• YOUR TASK:
The entries below should appear again in your reply, word for word.

[Edit tracking data]
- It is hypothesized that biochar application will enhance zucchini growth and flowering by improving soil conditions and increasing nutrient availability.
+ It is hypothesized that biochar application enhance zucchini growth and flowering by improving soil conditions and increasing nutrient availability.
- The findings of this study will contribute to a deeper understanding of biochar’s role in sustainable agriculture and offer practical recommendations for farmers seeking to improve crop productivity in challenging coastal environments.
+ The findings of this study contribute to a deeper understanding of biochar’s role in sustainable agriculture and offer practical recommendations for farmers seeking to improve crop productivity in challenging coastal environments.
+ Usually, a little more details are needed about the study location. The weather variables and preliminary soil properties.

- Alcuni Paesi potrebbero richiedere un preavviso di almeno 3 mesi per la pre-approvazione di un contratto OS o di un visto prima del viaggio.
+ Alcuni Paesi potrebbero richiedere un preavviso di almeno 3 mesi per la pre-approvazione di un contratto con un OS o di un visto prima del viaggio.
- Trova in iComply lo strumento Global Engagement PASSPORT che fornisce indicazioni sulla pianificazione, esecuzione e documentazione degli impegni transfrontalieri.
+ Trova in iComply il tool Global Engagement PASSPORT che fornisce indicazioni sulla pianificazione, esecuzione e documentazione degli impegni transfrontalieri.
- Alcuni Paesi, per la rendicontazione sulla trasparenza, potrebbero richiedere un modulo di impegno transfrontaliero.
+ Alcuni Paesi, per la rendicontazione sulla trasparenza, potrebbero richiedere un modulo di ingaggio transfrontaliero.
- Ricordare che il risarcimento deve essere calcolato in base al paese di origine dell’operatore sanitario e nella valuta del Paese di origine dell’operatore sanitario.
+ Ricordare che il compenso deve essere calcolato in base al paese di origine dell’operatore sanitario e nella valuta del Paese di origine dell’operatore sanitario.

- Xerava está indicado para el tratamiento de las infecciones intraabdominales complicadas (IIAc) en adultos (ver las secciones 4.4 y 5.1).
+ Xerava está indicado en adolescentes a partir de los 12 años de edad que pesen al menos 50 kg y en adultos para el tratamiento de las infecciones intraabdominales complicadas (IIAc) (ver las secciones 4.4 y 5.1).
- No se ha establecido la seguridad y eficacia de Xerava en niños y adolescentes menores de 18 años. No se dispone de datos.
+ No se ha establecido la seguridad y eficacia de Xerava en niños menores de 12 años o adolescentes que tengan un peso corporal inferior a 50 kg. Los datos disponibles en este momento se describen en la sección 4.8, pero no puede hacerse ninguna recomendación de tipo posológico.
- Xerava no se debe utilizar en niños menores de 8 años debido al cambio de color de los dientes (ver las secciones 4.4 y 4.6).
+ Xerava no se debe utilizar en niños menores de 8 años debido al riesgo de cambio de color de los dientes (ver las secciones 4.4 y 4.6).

• TASK ANSWER:
- It is hypothesized that biochar application will enhance zucchini growth and flowering by improving soil conditions and increasing nutrient availability.
+ It is hypothesized that biochar application enhance zucchini growth and flowering by improving soil conditions and increasing nutrient availability.
- The findings of this study will contribute to a deeper understanding of biochar’s role in sustainable agriculture and offer practical recommendations for farmers seeking to improve crop productivity in challenging coastal environments.
+ The findings of this study contribute to a deeper understanding of biochar’s role in sustainable agriculture and offer practical recommendations for farmers seeking to improve crop productivity in challenging coastal environments.
+ Usually, a little more details are needed about the study location. The weather variables and preliminary soil properties.

- Alcuni Paesi potrebbero richiedere un preavviso di almeno 3 mesi per la pre-approvazione di un contratto OS o di un visto prima del viaggio.
+ Alcuni Paesi potrebbero richiedere un preavviso di almeno 3 mesi per la pre-approvazione di un contratto con un OS o di un visto prima del viaggio.
- Trova in iComply lo strumento Global Engagement PASSPORT che fornisce indicazioni sulla pianificazione, esecuzione e documentazione degli impegni transfrontalieri.
+ Trova in iComply il tool Global Engagement PASSPORT che fornisce indicazioni sulla pianificazione, esecuzione e documentazione degli impegni transfrontalieri.
- Alcuni Paesi, per la rendicontazione sulla trasparenza, potrebbero richiedere un modulo di impegno transfrontaliero.
+ Alcuni Paesi, per la rendicontazione sulla trasparenza, potrebbero richiedere un modulo di ingaggio transfrontaliero.
- Ricordare che il risarcimento deve essere calcolato in base al paese di origine dell’operatore sanitario e nella valuta del Paese di origine dell’operatore sanitario.
+ Ricordare che il compenso deve essere calcolato in base al paese di origine dell’operatore sanitario e nella valuta del Paese di origine dell’operatore sanitario.

- Xerava está indicado para el tratamiento de las infecciones intraabdominales complicadas (IIAc) en adultos (ver las secciones 4.4 y 5.1).
+ Xerava está indicado en adolescentes a partir de los 12 años de edad que pesen al menos 50 kg y en adultos para el tratamiento de las infecciones intraabdominales complicadas (IIAc) (ver las secciones 4.4 y 5.1).
- No se ha establecido la seguridad y eficacia de Xerava en niños y adolescentes menores de 18 años. No se dispone de datos.
+ No se ha establecido la seguridad y eficacia de Xerava en niños menores de 12 años o adolescentes que tengan un peso corporal inferior a 50 kg. Los datos disponibles en este momento se describen en la sección 4.8, pero no puede hacerse ninguna recomendación de tipo posológico.
- Xerava no se debe utilizar en niños menores de 8 años debido al cambio de color de los dientes (ver las secciones 4.4 y 4.6).
+ Xerava no se debe utilizar en niños menores de 8 años debido al riesgo de cambio de color de los dientes (ver las secciones 4.4 y 4.6).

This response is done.